# Directions
Go through the records and restate them word for word, omitting images.

(Image comparison data)
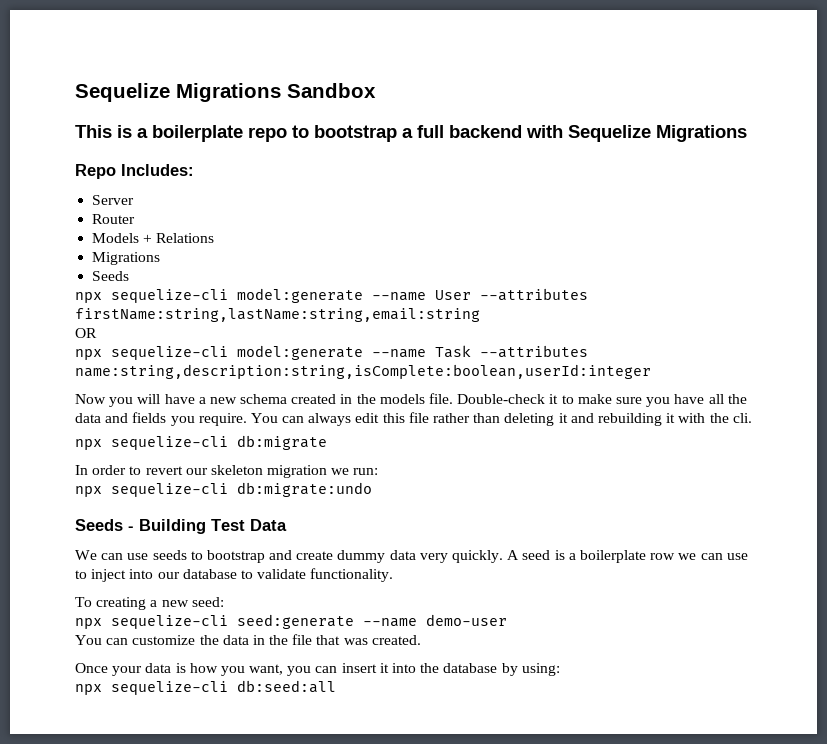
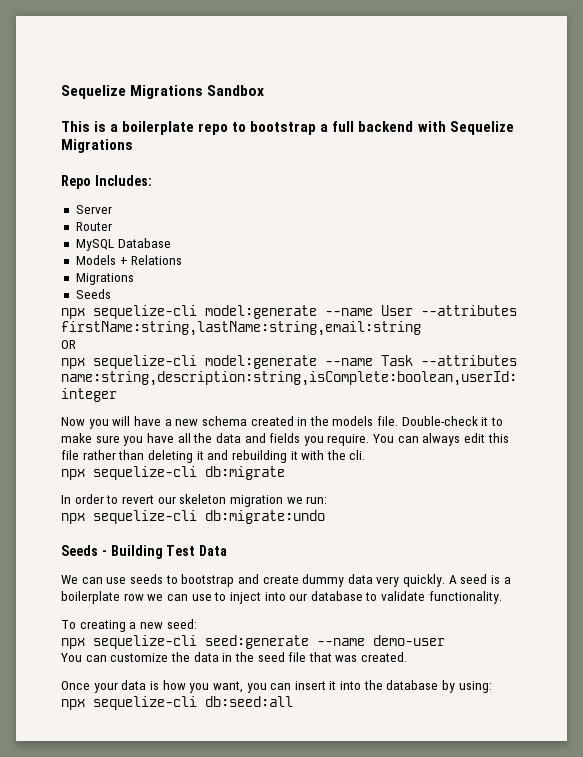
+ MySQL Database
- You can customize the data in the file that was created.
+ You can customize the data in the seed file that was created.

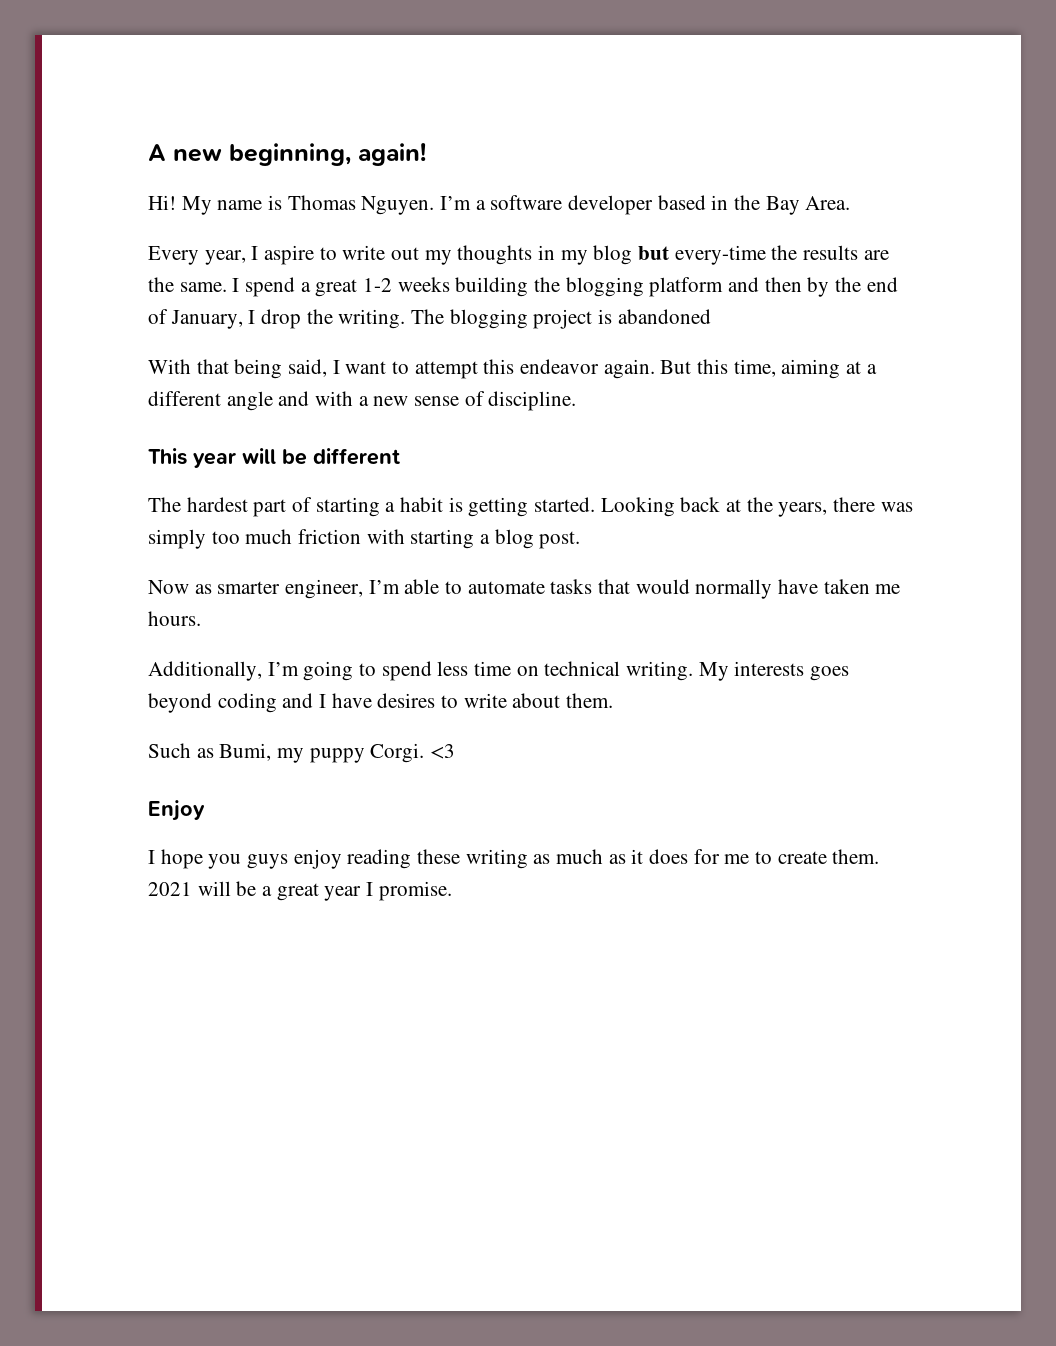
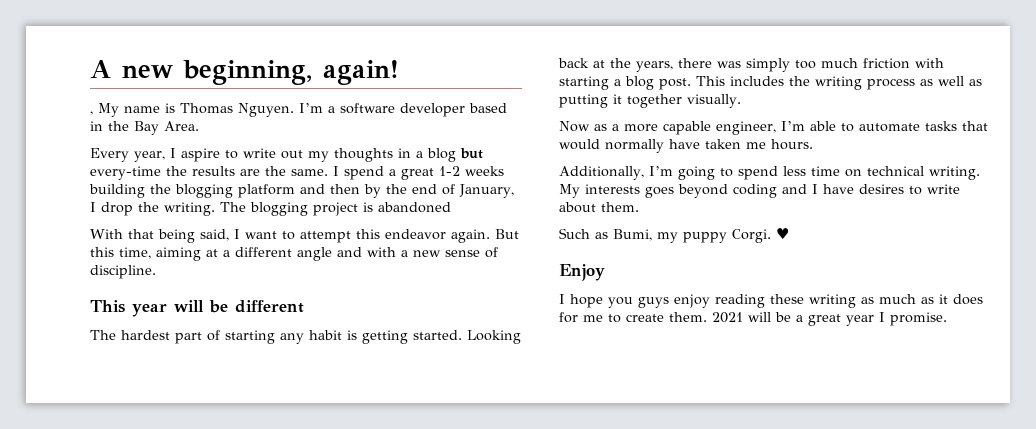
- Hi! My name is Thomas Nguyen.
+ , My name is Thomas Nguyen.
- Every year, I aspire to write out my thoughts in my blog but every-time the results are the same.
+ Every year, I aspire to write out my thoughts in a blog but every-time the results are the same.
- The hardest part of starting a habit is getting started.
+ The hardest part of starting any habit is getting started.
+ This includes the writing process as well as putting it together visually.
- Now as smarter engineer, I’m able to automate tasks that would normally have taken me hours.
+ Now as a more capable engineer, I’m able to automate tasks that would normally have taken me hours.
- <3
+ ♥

# Expected answer
+ MySQL Database
- You can customize the data in the file that was created.
+ You can customize the data in the seed file that was created.

- Hi! My name is Thomas Nguyen.
+ , My name is Thomas Nguyen.
- Every year, I aspire to write out my thoughts in my blog but every-time the results are the same.
+ Every year, I aspire to write out my thoughts in a blog but every-time the results are the same.
- The hardest part of starting a habit is getting started.
+ The hardest part of starting any habit is getting started.
+ This includes the writing process as well as putting it together visually.
- Now as smarter engineer, I’m able to automate tasks that would normally have taken me hours.
+ Now as a more capable engineer, I’m able to automate tasks that would normally have taken me hours.
- <3
+ ♥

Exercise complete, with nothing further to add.